2008 Candidates, call your office. It's what 80 Million gun owners aren't that wins this issue.

January 28th, 2008
__________________

The District of Columbia, which had gotten justice three times in adverse decisions that its gun ban was unconstitutional, does not debate, nor follow the law it quarrels with a civil right. That quarrel involves defying the rulings handed them, being slippery, as in asserting that the District is exempt from the Constitution, that gun owners are 22 times more likely to kill each other, and other methods of trying the case in the media after it's already been ruled against them in their own back yard.

Where framing-era language will reflect intent of the Founders, it is clear what Militia was not: it was not recognized as Military.

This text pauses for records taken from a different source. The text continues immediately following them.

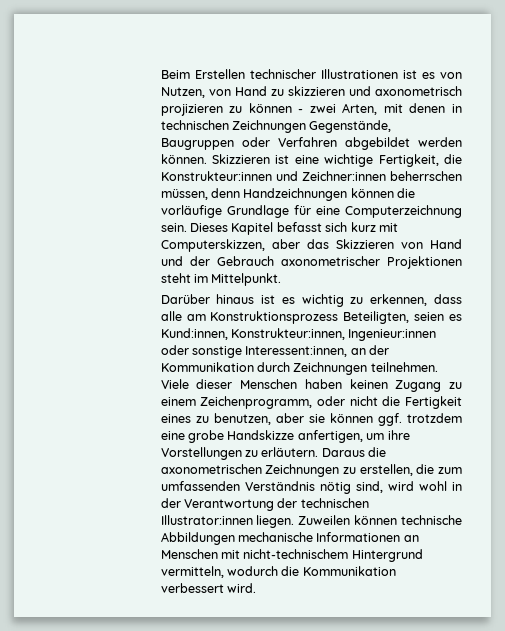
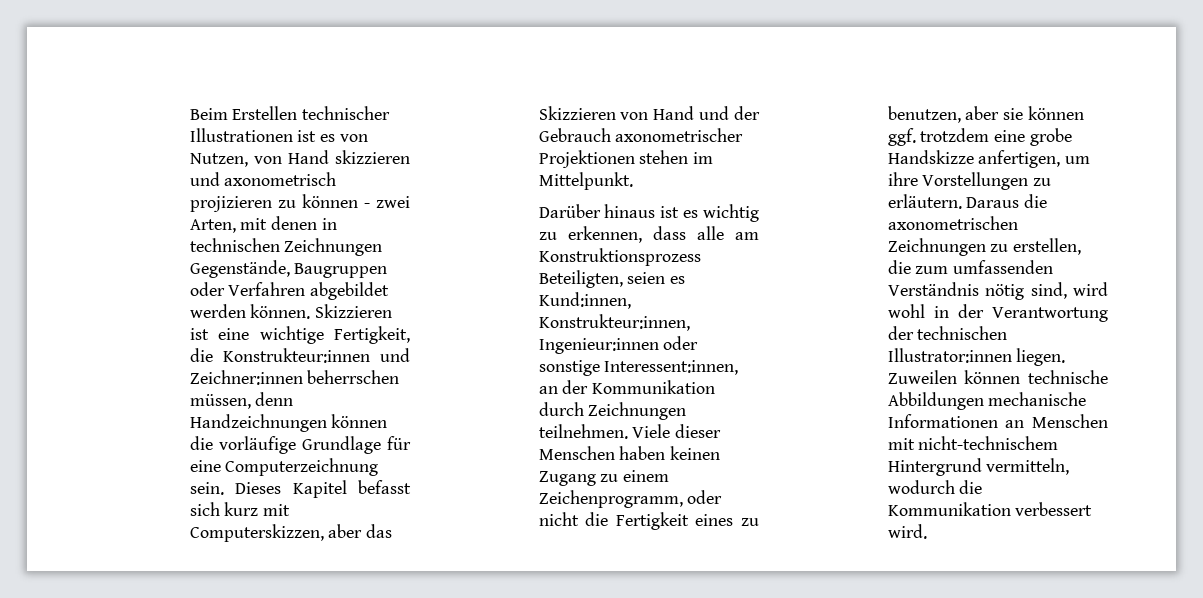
- Beim Erstellen technischer Illustrationen ist es von Nutzen, von Hand zu skizzieren und axonometrisch projizieren zu können - zwei Arten, mit denen in technischen Zeichnungen Gegenstände, Baugruppen oder Verfahren abgebildet werden können.
+ Beim Erstellen technischer Illustrationen ist es von Nutzen, von Hand skizzieren und axonometrisch projizieren zu können - zwei Arten, mit denen in technischen Zeichnungen Gegenstände, Baugruppen oder Verfahren abgebildet werden können.
- Dieses Kapitel befasst sich kurz mit Computerskizzen, aber das Skizzieren von Hand und der Gebrauch axonometrischer Projektionen steht im Mittelpunkt.
+ Dieses Kapitel befasst sich kurz mit Computerskizzen, aber das Skizzieren von Hand und der Gebrauch axonometrischer Projektionen stehen im Mittelpunkt.

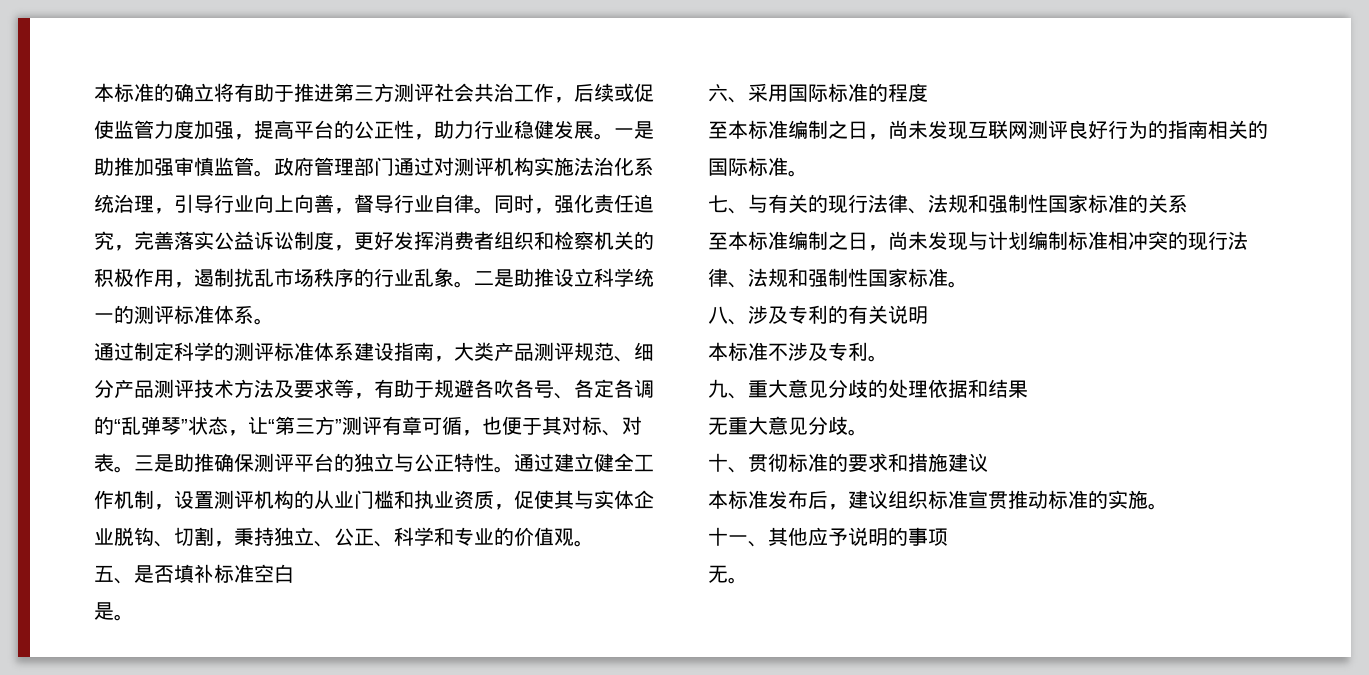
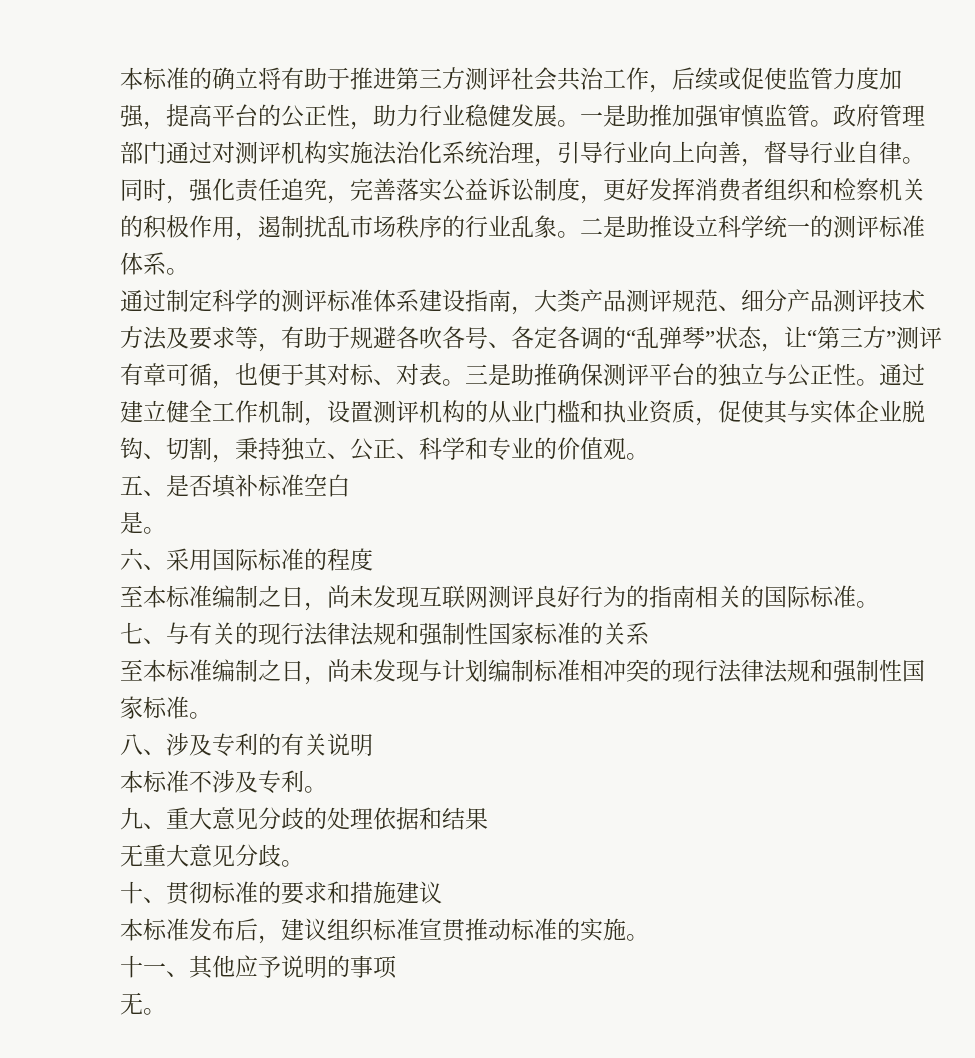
- 三是助推确保测评平台的独立与公正特性。
+ 三是助推确保测评平台的独立与公正性。
- 七、与有关的现行法律、法规和强制性国家标准的关系
+ 七、与有关的现行法律法规和强制性国家标准的关系
- 至本标准编制之日，尚未发现与计划编制标准相冲突的现行法律、法规和强制性国家标准。
+ 至本标准编制之日，尚未发现与计划编制标准相冲突的现行法律法规和强制性国家标准。

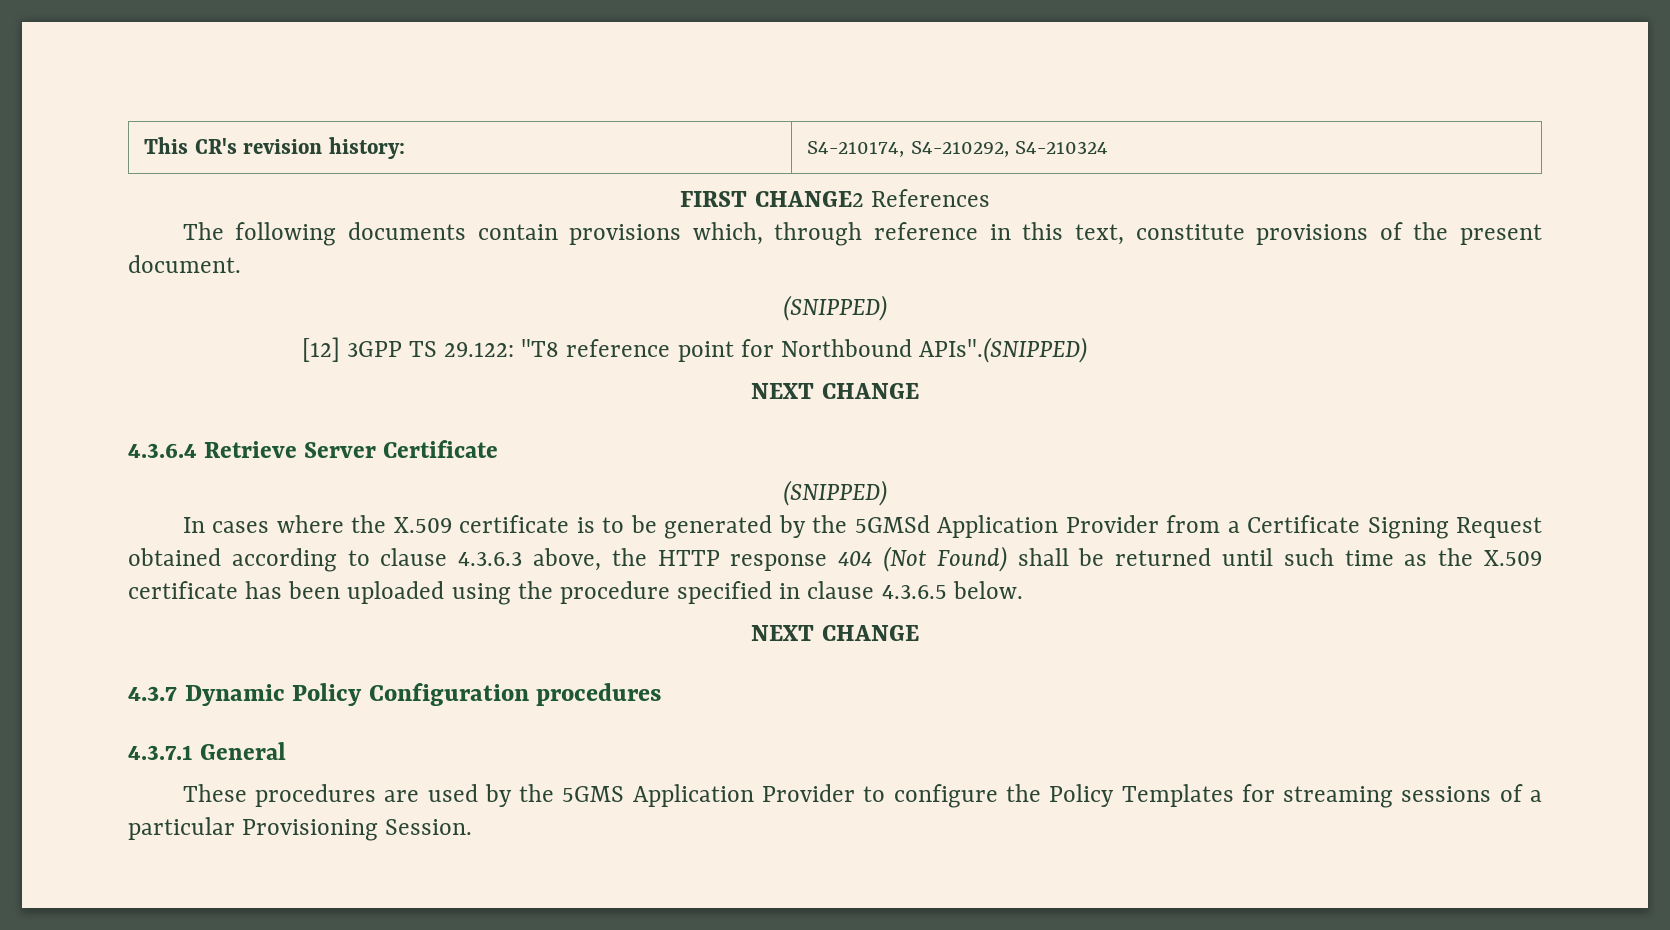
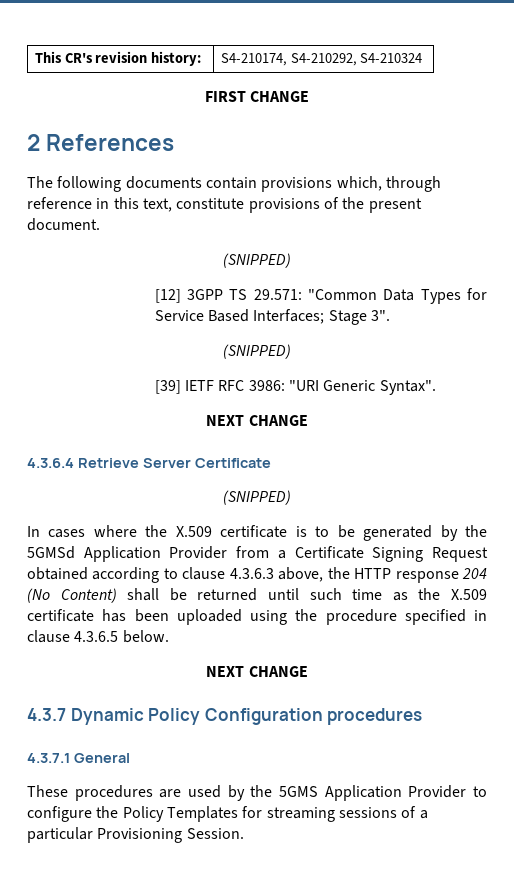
- FIRST CHANGE2 References
+ FIRST CHANGE
+ 2 References
- [12] 3GPP TS 29.122: "T8 reference point for Northbound APIs".(SNIPPED)
+ [12] 3GPP TS 29.571: "Common Data Types for Service Based Interfaces; Stage 3".
+ (SNIPPED)
+ [39] IETF RFC 3986: "URI Generic Syntax".
- In cases where the X.509 certificate is to be generated by the 5GMSd Application Provider from a Certificate Signing Request obtained according to clause 4.3.6.3 above, the HTTP response 404 (Not Found) shall be returned until such time as the X.509 certificate has been uploaded using the procedure specified in clause 4.3.6.5 below.
+ In cases where the X.509 certificate is to be generated by the 5GMSd Application Provider from a Certificate Signing Request obtained according to clause 4.3.6.3 above, the HTTP response 204 (No Content) shall be returned until such time as the X.509 certificate has been uploaded using the procedure specified in clause 4.3.6.5 below.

The question in D.C. v. Heller asks whether D.C. Code provisions violate the Second Amendment rights of individuals who are not affiliated with any state-regulated militia, but who wish to keep handguns and other firearms for private use in their homes.

This issue is disingenuously framed and it is without meaning. Here is why.

The suggestion within the pleading is that state-regulated militia is the only kind of militia. It is not. For instance, The Militia Act of 1792 and The Militia Act of 1903 both came into being to absorb and effectively to silence the militia of the framing era because Militia was legally independent of the Military and Commander-in-Chief. It was also independent of any state. Militia was not the same as Military. Limiting the issue in D.C. v. Heller is to mislead the question by omission, refusing to divulge the unorganized militia of today.

Also, non-gun owners need to understand that the idea of National Guard didn't come into existence until 130 years after the signing of the Constitution, so we know the Founders of the framing-era didn't mean state-regulated anything.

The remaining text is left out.